[Modification records]
※ ※ ※

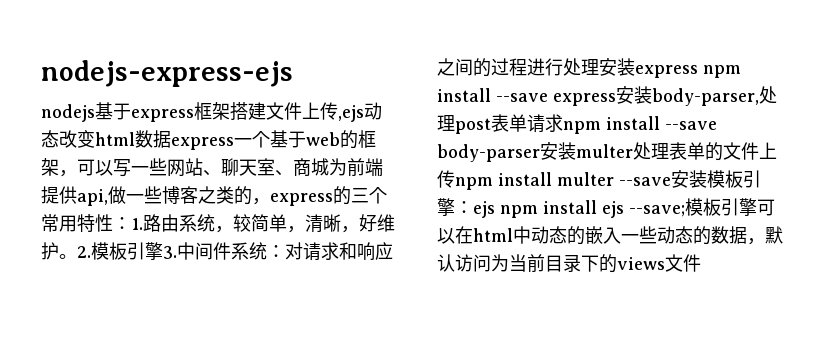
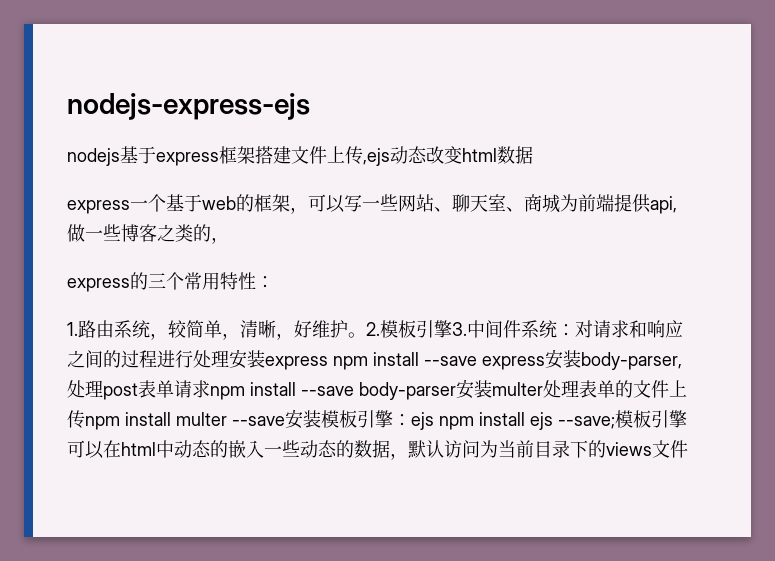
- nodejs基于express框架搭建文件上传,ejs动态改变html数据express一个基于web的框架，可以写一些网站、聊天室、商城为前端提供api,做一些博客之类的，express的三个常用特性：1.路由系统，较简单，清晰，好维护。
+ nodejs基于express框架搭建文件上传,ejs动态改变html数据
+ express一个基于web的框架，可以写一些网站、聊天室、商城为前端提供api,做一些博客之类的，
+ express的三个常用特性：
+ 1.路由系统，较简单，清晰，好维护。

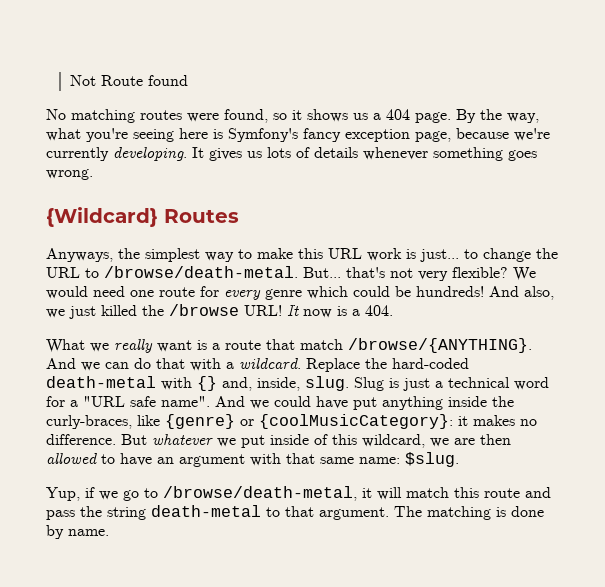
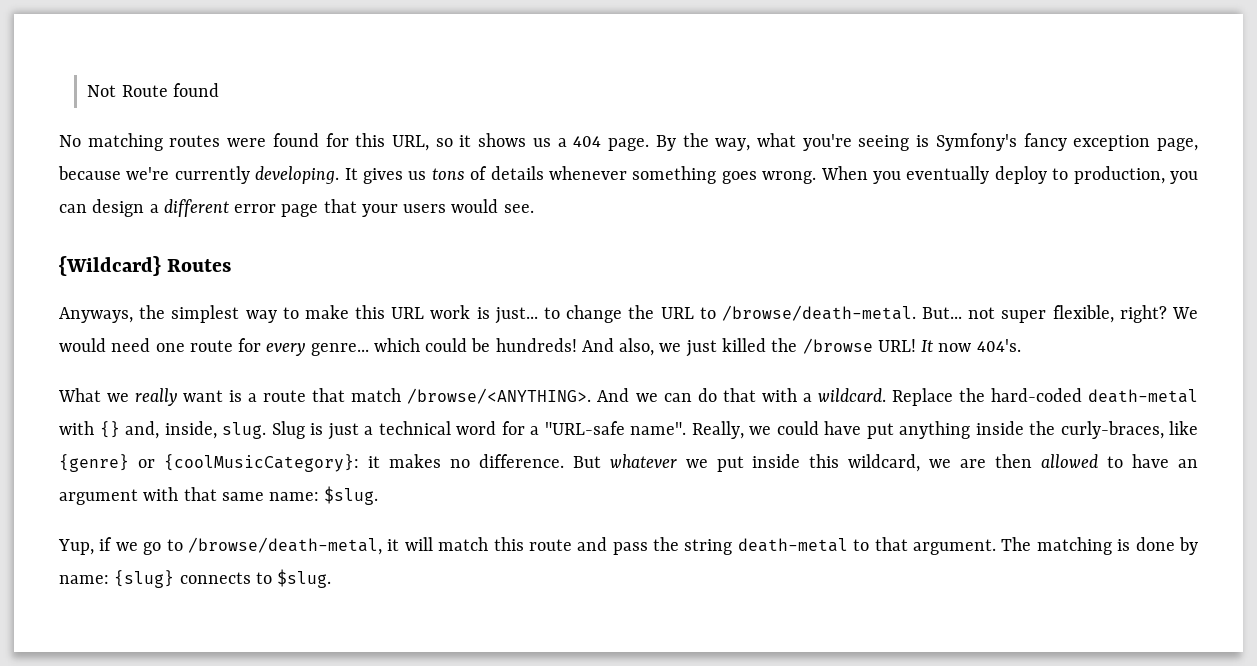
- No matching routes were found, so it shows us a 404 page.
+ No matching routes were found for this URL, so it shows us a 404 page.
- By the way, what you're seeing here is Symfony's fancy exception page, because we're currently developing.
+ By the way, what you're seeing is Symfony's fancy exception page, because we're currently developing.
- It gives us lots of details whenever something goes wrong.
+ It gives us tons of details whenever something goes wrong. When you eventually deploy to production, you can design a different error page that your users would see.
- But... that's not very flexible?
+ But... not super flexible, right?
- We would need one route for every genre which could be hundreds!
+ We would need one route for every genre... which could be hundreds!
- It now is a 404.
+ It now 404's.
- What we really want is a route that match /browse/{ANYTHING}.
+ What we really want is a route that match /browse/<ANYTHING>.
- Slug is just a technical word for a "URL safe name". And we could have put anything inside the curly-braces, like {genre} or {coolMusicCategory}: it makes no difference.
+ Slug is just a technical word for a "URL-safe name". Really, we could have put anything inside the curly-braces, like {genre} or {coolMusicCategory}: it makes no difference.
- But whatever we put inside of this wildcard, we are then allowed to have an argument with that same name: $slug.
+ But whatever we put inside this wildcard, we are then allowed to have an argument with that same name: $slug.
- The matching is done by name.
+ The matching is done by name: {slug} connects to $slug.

※ ※ ※

• **What is required**
Write out the data word for word. Any picture is to be skipped.

• **Task answer**
- nodejs基于express框架搭建文件上传,ejs动态改变html数据express一个基于web的框架，可以写一些网站、聊天室、商城为前端提供api,做一些博客之类的，express的三个常用特性：1.路由系统，较简单，清晰，好维护。
+ nodejs基于express框架搭建文件上传,ejs动态改变html数据
+ express一个基于web的框架，可以写一些网站、聊天室、商城为前端提供api,做一些博客之类的，
+ express的三个常用特性：
+ 1.路由系统，较简单，清晰，好维护。

- No matching routes were found, so it shows us a 404 page.
+ No matching routes were found for this URL, so it shows us a 404 page.
- By the way, what you're seeing here is Symfony's fancy exception page, because we're currently developing.
+ By the way, what you're seeing is Symfony's fancy exception page, because we're currently developing.
- It gives us lots of details whenever something goes wrong.
+ It gives us tons of details whenever something goes wrong. When you eventually deploy to production, you can design a different error page that your users would see.
- But... that's not very flexible?
+ But... not super flexible, right?
- We would need one route for every genre which could be hundreds!
+ We would need one route for every genre... which could be hundreds!
- It now is a 404.
+ It now 404's.
- What we really want is a route that match /browse/{ANYTHING}.
+ What we really want is a route that match /browse/<ANYTHING>.
- Slug is just a technical word for a "URL safe name". And we could have put anything inside the curly-braces, like {genre} or {coolMusicCategory}: it makes no difference.
+ Slug is just a technical word for a "URL-safe name". Really, we could have put anything inside the curly-braces, like {genre} or {coolMusicCategory}: it makes no difference.
- But whatever we put inside of this wildcard, we are then allowed to have an argument with that same name: $slug.
+ But whatever we put inside this wildcard, we are then allowed to have an argument with that same name: $slug.
- The matching is done by name.
+ The matching is done by name: {slug} connects to $slug.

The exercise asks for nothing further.